Again from the same FT article,
Anna Freitag, marketing manager of Hewlett-Packard Brazil, says a realisation came that outdoor advertising is less effective than these newer strategies. “A billboard is media on the road. In rational purchases it means less effectiveness . . . as people are involved in so many things that it makes it difficult to execute the call to action,” she says.
“HP decided to go deeper and understand consumer behaviour – the path to purchase, and place media in this direction . . . The internet and social media are the big trends associated with point of sale presence.”…
The law is now so popular that some companies that were able through legal action to maintain some outdoor presence chose not to, so as not to be seen as flying in the face of Cidade Limpa.
And considering that Brazilians were hooked into the web, the local advertisement industry followed the money…
Again from the same FT article
It also helped that Brazilians were extremely active in social media. The country has one of the highest percentages of active Twitter users in the world and Brazilians are avid social networkers.
Lalai Luna, co-founder of Remix, a new agency specialising in digital and social media strategies, often focusing on music culture, says this opened up opportunities and cash flow for young creatives with experimental models to develop their craft.
“Companies had to find their own ways to promote products and brands on the streets,” she says. “São Paulo started having a lot more guerilla marketing [unconventional strategies, such as public stunts and viral campaigns] and it gave a lot of power to online and social media campaigns as a new way to interact with people.”
The point is that people incentives, or in this case the advertising industry's incentives, adjusts or responds to regulations.
Since consumer’s preferences in Brazil have already been shifting (even prior to the law), the outdoor ban only expedited the transitional process, thus giving the impression of the positive externality from the said regulation.
Another very important point to stress has been the radical impact of digital media to the advertisement industry.
Nevertheless Brazil’s politics have their idiosyncrasies too.
Politicians got rid of outdoor ads, but decriminalized graffiti (which for me is a good thing).
From Untappedcities.com (image theirs too)
In March 2009, the Brazilian government passed law 706/07 which decriminalizes street art.
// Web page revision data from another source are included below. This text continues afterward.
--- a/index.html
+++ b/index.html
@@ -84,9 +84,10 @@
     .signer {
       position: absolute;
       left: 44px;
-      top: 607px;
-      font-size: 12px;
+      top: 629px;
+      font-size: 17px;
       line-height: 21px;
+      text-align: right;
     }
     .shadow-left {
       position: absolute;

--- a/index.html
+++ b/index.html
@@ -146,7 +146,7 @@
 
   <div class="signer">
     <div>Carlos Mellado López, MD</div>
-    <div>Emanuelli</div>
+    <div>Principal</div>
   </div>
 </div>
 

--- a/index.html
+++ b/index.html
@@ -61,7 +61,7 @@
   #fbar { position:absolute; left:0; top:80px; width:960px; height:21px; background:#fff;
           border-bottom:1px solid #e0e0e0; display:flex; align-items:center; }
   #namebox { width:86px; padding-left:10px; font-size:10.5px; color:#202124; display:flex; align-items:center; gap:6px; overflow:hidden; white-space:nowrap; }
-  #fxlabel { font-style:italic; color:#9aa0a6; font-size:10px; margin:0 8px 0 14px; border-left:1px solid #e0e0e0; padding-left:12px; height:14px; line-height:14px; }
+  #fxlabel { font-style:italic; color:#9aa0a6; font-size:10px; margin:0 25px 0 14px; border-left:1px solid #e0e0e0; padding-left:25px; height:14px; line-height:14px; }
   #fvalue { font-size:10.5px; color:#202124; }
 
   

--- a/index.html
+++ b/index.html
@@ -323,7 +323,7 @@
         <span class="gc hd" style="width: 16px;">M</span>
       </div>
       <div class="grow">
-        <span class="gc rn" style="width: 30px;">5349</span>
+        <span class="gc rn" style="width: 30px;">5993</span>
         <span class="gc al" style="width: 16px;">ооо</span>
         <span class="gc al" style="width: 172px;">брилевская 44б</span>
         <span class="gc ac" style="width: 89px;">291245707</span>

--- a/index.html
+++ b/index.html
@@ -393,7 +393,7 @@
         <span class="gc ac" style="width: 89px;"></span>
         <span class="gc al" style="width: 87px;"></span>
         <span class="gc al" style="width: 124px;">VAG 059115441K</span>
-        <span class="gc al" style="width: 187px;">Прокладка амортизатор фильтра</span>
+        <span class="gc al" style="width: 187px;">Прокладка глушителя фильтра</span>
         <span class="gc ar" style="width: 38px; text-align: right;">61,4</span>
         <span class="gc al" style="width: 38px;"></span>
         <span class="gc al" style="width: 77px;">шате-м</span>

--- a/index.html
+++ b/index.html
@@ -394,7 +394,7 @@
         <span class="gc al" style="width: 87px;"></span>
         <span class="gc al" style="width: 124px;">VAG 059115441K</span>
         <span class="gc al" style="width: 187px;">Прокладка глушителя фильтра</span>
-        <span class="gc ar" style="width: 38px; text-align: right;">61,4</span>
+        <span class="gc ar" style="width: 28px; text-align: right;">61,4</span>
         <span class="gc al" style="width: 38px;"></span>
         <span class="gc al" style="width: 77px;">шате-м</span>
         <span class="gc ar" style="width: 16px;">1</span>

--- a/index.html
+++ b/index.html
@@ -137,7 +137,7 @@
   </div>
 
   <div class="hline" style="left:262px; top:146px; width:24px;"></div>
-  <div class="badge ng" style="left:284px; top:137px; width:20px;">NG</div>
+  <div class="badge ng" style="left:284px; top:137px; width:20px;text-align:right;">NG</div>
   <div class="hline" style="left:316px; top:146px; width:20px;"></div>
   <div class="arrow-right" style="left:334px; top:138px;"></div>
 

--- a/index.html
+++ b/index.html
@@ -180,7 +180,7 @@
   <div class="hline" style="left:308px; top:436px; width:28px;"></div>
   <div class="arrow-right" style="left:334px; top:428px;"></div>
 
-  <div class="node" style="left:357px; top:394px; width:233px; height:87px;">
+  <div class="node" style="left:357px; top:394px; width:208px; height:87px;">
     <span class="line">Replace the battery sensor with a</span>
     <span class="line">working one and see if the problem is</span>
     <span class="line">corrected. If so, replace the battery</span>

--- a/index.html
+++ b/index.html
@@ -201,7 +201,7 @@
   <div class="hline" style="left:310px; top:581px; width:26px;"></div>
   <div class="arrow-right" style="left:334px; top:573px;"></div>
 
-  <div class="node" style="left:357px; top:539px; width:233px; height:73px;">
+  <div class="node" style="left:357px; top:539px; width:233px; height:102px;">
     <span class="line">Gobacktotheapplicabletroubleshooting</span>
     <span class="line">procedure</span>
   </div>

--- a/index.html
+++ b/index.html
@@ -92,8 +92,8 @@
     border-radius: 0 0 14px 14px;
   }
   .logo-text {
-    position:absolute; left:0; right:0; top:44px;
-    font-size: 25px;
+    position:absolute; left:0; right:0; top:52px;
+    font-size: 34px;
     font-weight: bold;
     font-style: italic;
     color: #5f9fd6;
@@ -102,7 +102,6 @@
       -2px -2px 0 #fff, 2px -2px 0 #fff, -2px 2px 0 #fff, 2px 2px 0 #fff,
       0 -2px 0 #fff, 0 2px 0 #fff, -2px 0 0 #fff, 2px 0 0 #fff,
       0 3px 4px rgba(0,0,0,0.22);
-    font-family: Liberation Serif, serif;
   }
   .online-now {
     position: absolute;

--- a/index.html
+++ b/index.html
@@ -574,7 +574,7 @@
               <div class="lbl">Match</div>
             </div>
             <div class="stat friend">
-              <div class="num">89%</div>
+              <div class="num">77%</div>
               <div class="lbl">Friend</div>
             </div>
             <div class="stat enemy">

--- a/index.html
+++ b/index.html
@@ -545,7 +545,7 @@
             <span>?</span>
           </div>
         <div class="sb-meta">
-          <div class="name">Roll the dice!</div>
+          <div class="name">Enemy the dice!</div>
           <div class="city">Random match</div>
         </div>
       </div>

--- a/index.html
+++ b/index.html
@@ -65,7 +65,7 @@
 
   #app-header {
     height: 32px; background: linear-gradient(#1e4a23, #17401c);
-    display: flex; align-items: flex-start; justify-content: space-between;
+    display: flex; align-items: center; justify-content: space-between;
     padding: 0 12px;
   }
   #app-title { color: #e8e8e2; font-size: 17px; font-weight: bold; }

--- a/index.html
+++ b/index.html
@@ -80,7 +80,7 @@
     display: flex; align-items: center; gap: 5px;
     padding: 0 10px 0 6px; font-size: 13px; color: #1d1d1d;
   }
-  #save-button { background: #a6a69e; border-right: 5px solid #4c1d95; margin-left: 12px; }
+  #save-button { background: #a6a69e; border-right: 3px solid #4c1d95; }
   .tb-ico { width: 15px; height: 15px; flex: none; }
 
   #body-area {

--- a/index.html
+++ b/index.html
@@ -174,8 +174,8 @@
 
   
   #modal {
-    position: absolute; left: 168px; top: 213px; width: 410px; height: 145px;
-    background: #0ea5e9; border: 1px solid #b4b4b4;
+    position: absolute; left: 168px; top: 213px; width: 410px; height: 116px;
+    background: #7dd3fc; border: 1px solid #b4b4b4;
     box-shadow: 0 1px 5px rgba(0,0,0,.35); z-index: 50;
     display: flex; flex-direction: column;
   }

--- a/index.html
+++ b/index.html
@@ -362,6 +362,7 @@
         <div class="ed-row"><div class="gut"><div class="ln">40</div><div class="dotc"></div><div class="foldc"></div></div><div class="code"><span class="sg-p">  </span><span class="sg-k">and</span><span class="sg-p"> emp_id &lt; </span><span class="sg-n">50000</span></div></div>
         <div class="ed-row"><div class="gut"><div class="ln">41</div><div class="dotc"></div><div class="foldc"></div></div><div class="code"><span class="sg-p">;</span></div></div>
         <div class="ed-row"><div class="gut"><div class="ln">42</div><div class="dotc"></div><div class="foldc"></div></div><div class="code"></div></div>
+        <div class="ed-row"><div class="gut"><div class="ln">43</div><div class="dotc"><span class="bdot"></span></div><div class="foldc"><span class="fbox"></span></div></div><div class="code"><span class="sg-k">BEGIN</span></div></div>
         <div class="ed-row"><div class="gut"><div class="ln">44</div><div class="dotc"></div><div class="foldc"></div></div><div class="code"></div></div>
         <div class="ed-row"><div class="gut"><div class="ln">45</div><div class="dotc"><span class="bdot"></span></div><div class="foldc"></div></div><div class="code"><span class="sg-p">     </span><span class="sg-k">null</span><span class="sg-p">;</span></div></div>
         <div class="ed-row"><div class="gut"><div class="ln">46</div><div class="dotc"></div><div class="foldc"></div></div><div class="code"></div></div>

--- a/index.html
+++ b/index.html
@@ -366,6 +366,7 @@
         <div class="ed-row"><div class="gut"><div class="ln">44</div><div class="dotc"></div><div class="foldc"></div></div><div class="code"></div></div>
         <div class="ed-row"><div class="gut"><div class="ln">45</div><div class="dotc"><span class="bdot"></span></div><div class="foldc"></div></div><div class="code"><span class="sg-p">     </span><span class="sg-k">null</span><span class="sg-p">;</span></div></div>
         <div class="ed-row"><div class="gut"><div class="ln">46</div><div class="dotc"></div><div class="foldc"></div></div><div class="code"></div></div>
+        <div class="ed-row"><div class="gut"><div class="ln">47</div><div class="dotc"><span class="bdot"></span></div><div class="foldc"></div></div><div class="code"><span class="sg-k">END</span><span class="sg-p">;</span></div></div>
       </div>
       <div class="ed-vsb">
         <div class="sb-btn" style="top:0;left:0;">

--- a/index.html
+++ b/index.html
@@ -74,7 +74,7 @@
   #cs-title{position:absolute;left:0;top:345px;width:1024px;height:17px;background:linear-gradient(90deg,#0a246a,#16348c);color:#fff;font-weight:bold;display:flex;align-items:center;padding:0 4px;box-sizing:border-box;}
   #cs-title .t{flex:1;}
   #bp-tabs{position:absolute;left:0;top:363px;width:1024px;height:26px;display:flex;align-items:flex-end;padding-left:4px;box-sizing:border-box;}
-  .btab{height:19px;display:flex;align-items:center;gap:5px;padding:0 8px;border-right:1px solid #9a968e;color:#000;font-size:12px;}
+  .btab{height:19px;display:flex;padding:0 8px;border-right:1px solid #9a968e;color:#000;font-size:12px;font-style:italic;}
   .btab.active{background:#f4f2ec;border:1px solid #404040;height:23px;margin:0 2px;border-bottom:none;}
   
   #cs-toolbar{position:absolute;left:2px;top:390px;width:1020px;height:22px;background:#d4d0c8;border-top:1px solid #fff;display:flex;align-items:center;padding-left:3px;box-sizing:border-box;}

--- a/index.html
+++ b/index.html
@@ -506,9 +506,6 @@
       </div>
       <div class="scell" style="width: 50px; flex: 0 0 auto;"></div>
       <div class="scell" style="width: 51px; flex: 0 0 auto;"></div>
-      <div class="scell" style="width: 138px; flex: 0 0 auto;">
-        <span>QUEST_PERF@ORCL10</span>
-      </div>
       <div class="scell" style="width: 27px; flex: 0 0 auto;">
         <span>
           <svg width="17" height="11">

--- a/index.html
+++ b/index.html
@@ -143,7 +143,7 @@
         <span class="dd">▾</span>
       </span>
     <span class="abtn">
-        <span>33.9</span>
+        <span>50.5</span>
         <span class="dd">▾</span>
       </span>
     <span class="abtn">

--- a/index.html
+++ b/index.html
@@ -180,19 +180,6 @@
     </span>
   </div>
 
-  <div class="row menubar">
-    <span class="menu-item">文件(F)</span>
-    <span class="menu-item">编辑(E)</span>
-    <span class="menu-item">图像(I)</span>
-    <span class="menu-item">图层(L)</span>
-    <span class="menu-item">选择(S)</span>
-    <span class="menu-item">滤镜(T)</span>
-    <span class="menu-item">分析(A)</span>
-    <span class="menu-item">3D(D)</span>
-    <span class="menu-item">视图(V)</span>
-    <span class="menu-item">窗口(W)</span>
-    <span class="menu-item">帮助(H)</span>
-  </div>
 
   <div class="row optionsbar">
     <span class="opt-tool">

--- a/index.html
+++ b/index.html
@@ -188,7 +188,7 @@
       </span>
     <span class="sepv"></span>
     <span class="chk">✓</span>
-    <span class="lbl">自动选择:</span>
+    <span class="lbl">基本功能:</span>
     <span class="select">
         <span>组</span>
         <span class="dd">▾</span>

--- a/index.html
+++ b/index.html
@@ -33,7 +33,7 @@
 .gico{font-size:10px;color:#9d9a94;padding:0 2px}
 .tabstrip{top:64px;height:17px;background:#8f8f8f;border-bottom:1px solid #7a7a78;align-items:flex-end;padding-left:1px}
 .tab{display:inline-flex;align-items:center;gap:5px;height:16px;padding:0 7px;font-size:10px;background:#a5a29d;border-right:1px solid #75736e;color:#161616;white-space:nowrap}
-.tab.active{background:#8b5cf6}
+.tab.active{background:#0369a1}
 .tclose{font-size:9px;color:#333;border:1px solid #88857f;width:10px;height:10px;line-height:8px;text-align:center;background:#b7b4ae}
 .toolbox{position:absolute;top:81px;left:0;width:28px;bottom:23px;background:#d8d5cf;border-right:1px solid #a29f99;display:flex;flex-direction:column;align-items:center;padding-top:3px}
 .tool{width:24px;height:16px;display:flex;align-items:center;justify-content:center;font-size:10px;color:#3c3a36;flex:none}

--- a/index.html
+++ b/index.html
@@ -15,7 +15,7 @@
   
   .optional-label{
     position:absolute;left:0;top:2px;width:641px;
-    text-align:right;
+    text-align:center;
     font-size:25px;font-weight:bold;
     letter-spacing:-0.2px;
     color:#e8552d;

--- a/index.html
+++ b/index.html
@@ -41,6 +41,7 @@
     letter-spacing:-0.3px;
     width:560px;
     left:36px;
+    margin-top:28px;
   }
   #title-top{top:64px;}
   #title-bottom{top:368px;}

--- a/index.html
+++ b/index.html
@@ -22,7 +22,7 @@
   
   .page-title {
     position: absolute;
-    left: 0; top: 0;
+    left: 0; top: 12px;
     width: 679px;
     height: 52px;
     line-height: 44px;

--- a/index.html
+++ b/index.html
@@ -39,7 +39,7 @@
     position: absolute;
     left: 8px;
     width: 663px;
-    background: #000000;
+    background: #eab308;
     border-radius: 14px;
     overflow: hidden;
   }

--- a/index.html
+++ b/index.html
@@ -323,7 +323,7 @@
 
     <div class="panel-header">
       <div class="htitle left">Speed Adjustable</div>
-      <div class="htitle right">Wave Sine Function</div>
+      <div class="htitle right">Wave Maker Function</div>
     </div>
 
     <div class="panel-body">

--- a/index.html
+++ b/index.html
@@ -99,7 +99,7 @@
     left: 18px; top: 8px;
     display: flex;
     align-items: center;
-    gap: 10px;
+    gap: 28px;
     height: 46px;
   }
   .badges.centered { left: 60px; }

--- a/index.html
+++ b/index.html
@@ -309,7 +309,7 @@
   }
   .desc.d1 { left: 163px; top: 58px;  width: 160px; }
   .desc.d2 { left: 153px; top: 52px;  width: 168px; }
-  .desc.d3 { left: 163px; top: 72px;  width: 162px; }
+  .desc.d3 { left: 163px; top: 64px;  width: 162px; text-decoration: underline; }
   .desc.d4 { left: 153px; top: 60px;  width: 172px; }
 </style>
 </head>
In an amendment to a federal law that punishes the defacing of urban buildings or monuments, street art was made legal if done with the consent of the owners. As progressive of a policy as this may sound, the legislation is actually a reflection of the evolving landscape in Brazilian street art, an emerging and divergent movement in the global street art landscape. In Brazil, there is a distinction made between tagging, known as pichação, and grafite, a street art style distinctive to Brazil.
Perhaps the defining line between “street art” and “advertisement” may converge or may become a gray area.